Revision tracking records
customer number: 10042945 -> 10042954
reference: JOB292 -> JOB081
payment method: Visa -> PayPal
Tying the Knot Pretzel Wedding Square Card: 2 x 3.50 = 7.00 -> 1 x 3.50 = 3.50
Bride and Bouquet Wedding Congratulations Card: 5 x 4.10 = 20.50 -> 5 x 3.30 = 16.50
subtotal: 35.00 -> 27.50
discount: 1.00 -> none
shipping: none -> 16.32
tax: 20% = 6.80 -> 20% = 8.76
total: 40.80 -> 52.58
---
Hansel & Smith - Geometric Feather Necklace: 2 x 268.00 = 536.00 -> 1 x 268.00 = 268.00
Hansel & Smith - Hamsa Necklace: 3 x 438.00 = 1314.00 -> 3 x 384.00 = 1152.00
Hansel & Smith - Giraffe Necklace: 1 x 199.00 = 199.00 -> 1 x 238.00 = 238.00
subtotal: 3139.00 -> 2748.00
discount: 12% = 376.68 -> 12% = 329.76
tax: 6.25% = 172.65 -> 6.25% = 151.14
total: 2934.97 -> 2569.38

■ **Required action**: Using the data above, reproduce exactly the lines between those holding "customer number: 10042945 -> 10042954" and "total: 40.80 -> 52.58", inclusive, and no others.

■ **Answer section**:
customer number: 10042945 -> 10042954
reference: JOB292 -> JOB081
payment method: Visa -> PayPal
Tying the Knot Pretzel Wedding Square Card: 2 x 3.50 = 7.00 -> 1 x 3.50 = 3.50
Bride and Bouquet Wedding Congratulations Card: 5 x 4.10 = 20.50 -> 5 x 3.30 = 16.50
subtotal: 35.00 -> 27.50
discount: 1.00 -> none
shipping: none -> 16.32
tax: 20% = 6.80 -> 20% = 8.76
total: 40.80 -> 52.58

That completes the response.